We love giving you guys advice from real girls, like Alyssa John. She lives in Australia, loves to write, and is just like you in a lot of ways. Alyssa wanted to write a guest column for YSBnow readers inspired by a common, real-life situation: rejection. It can happen in all aspects of life whether it’s being rejected by a crush, a group of friends excluding you, or not being picked for a team or job. It sucks every time it happens, but here’s the silver lining: what doesn’t kill you, makes you stronger. Here’s Alyssa’s advice on dealing with rejection and we’re bookmarking it for anytime we (or a friend) needs to hear this:
To start with, I have to say, I am still not fully sure how to deal with rejection. I am simply going to talk about some steps that make it easier to cope with when it feels like your whole world is crumbling beneath your feet.
One thing to note before we go into any of this; rejection is probably one of the most natural and constant aspects of ALL our lives. It’s not just something that you’re a victim of, even though it probably feels like it when you’ve been rejected from something or by someone.

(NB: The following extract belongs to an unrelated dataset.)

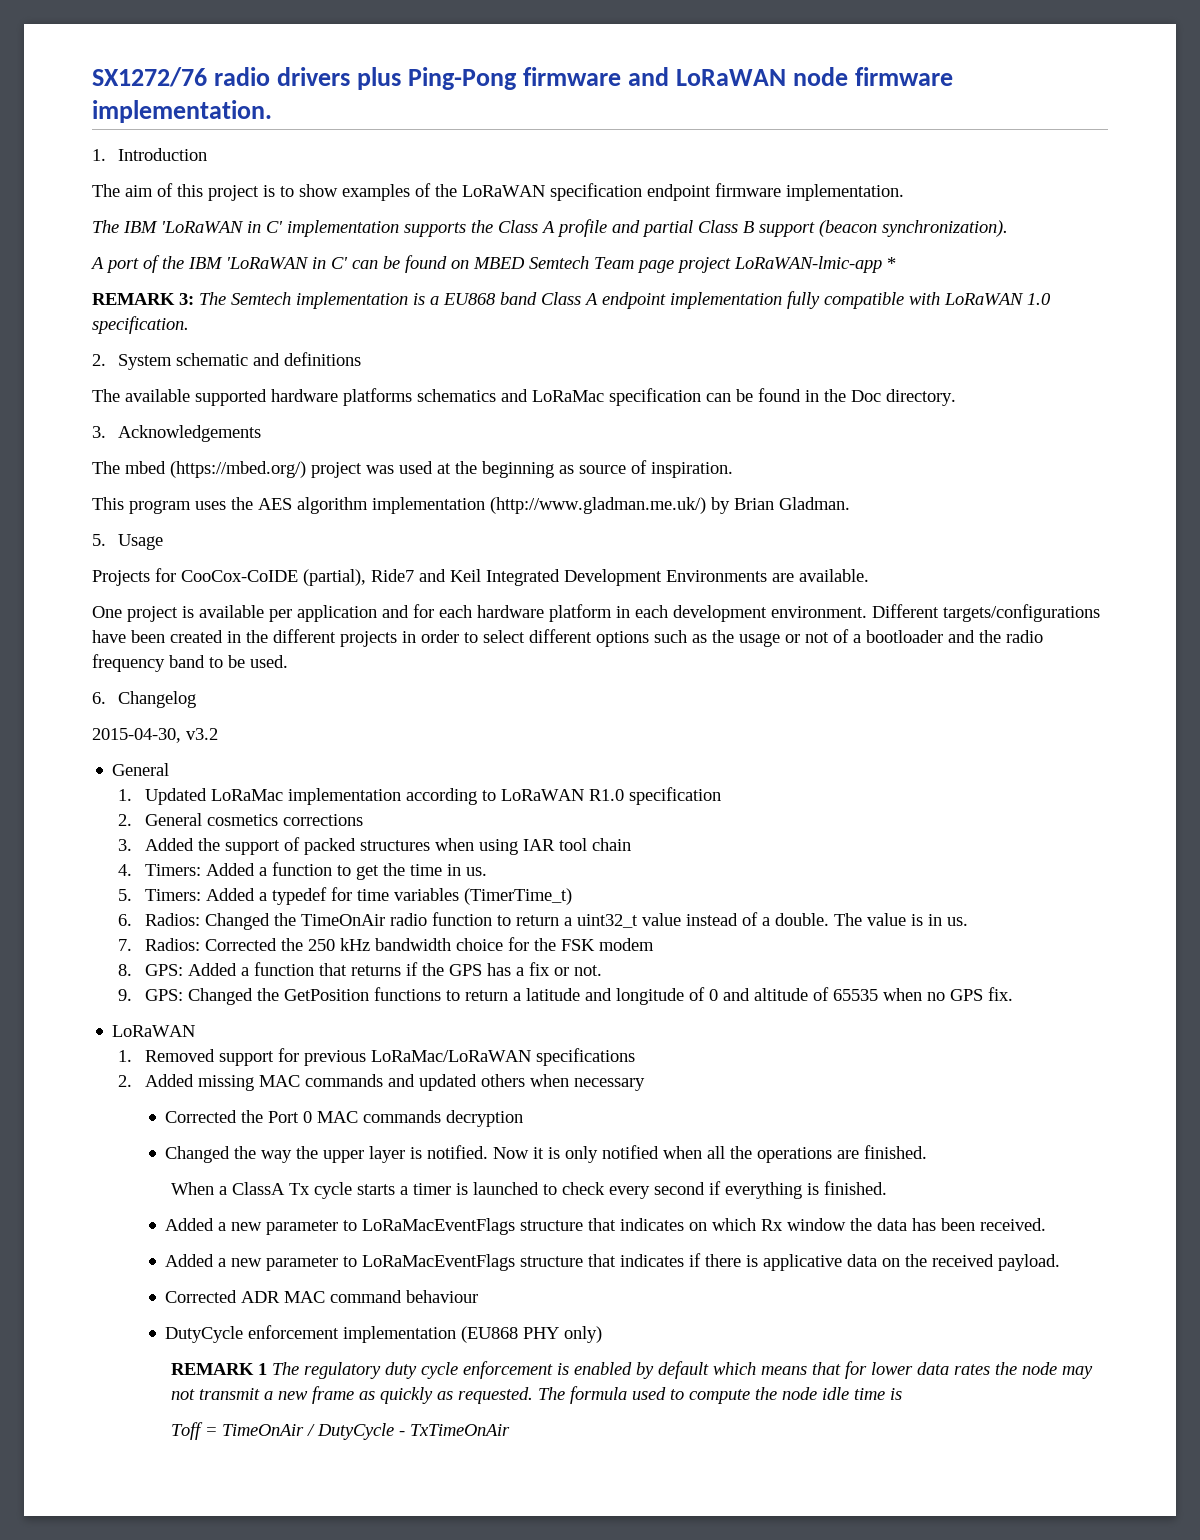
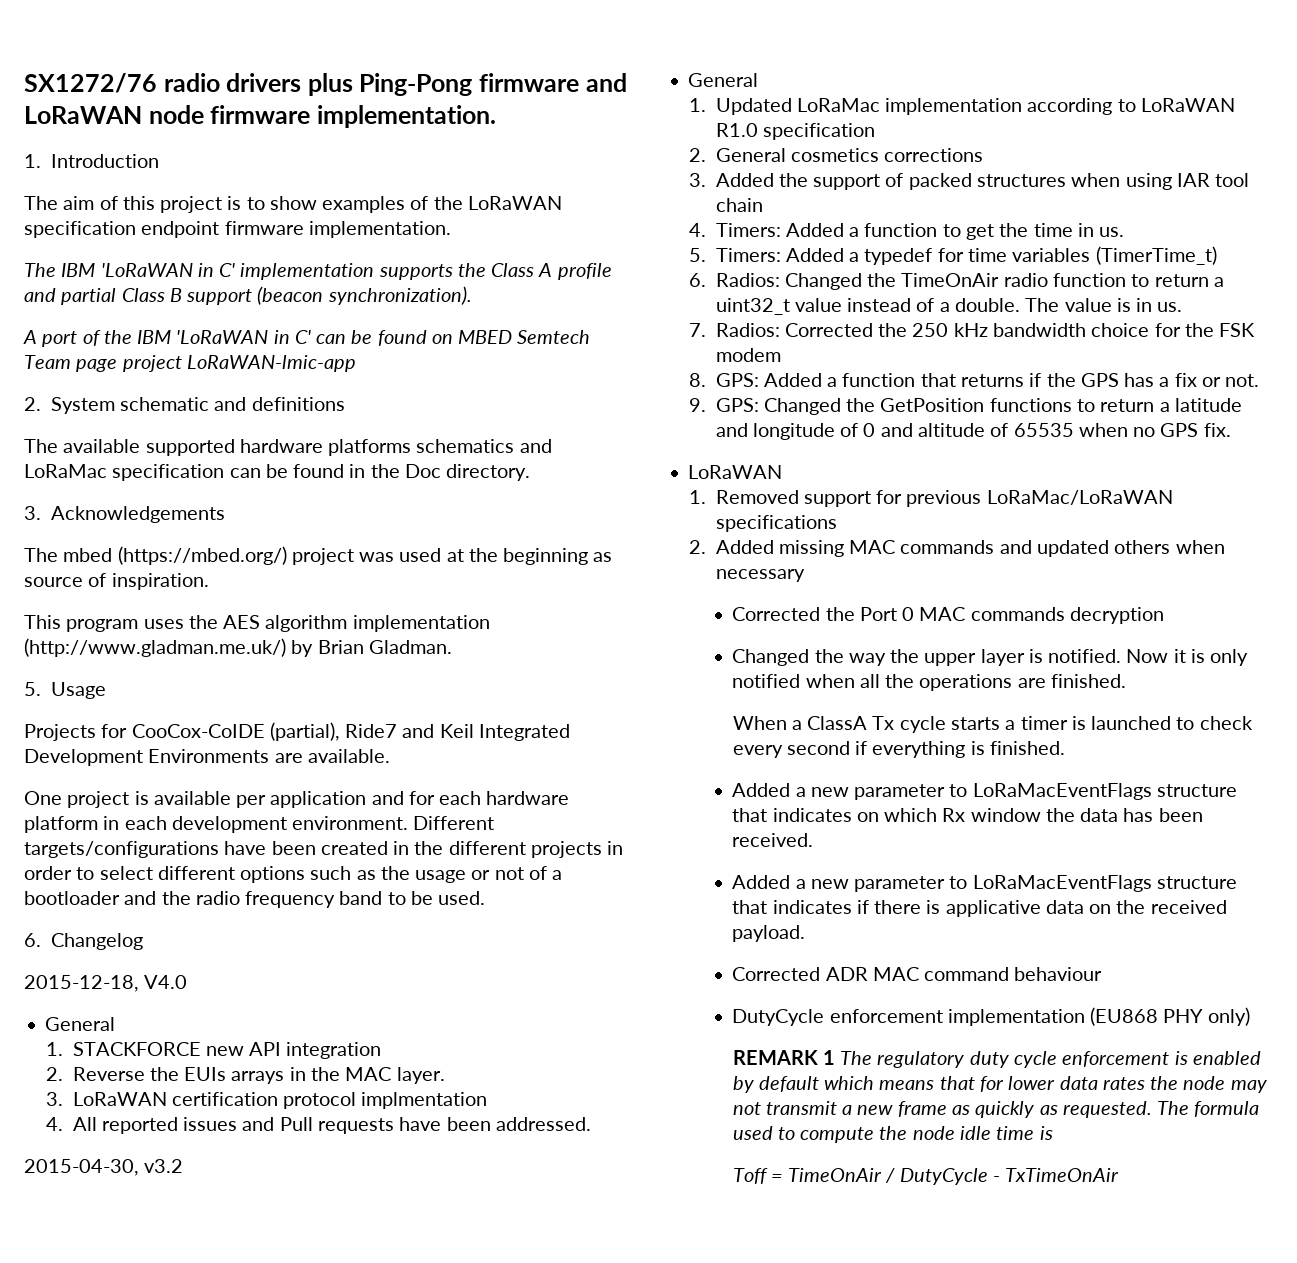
[887,257,896,269] [92,291,1051,309] [92,316,189,334] * // REMARK 3: The Semtech implementation is a EU868 band Class A endpoint implementation fully compatible with LoRaWAN 1.0 specification. -> (356, 363) none
(197, 699) none -> [24,975,188,992] [45,1017,116,1031] [45,1042,382,1059] [45,1067,445,1084] [45,1092,488,1109] [45,1117,591,1134] // 2015-12-18, V4.0 // General // 1. STACKFORCE new API integration // 2. Reverse the EUIs arrays in the MAC layer. // 3. LoRaWAN certification protocol implmentation // 4. All reported issues and Pull requests have been addressed.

Firstly, when it comes to being rejected in a romantic setting, DO NOT PANIC! I know that as soon as you hear a boy or girl say “No, sorry, I am not interested in you,” your body goes into shut down mode. Your eyes start welling up, your stomach feels sick, you can’t listen to anything else they’re saying. This is a universal feeling and it is okay to feel this way, initially. I think that is the part we need to keep reminding ourselves of- that everyone goes through the same thing.
Here’s how I deal with rejection in my dating life:
1. Remind yourself that this has probably happened at least once to someone you know, even a celeb or someone you look up to.
2. Talk about it to a friend, not excessively, as that may make it worse. Just discuss it, in a way so you can understand how to grieve and move on without putting too much pressure on yourself.
3. Lastly, thank your crush/boyfriend/girlfriend/love interest etc. for being honest with you.
4. Keep pursuing what you love in order to distract yourself and find a passion at the same time. Who doesn’t love killing two birds with one stone?
Another area we all have to face rejection in is when it comes to jobs, programs, or any application process. Now, this, too, is a part of our life cycle. To even feel empathy for one another, we have to understand what it’s like to be rejected from something we were dying to do. Whether it’s for a role in a school play, or your dream job that you’ve wanted since you were 5, rejection is always going to hit hard when it comes to applying or trying out for something and essentially being told you’re not good enough. A strike to your ego, believe it or not, can be good for you and this is how it can help you:
Here’s how I deal with being rejected from an activity, program, etc:
1. Ask for feedback as to why you were rejected. This is a way to deal and understand the processes of your rejection, as well as improve on those points of feedback and come back better than ever next time you apply for something.
2. Use that rejection to encourage you to keep going. Do as many auditions, try outs, etc. in order to improve your skills for the future. There is no harm in using these opportunities as practice.
3. Remind yourself that you were most likely not the ONLY person being rejected that day.
Those are my steps and steps that I encourage others to do when faced with a really horrible sense of rejection. It is probably one of my least favorite feelings in the world and something I try and avoid at all costs. However, it teaches us how to be comfortable outside of our comfort zone and try new things without consistently being so paranoid about the outcome.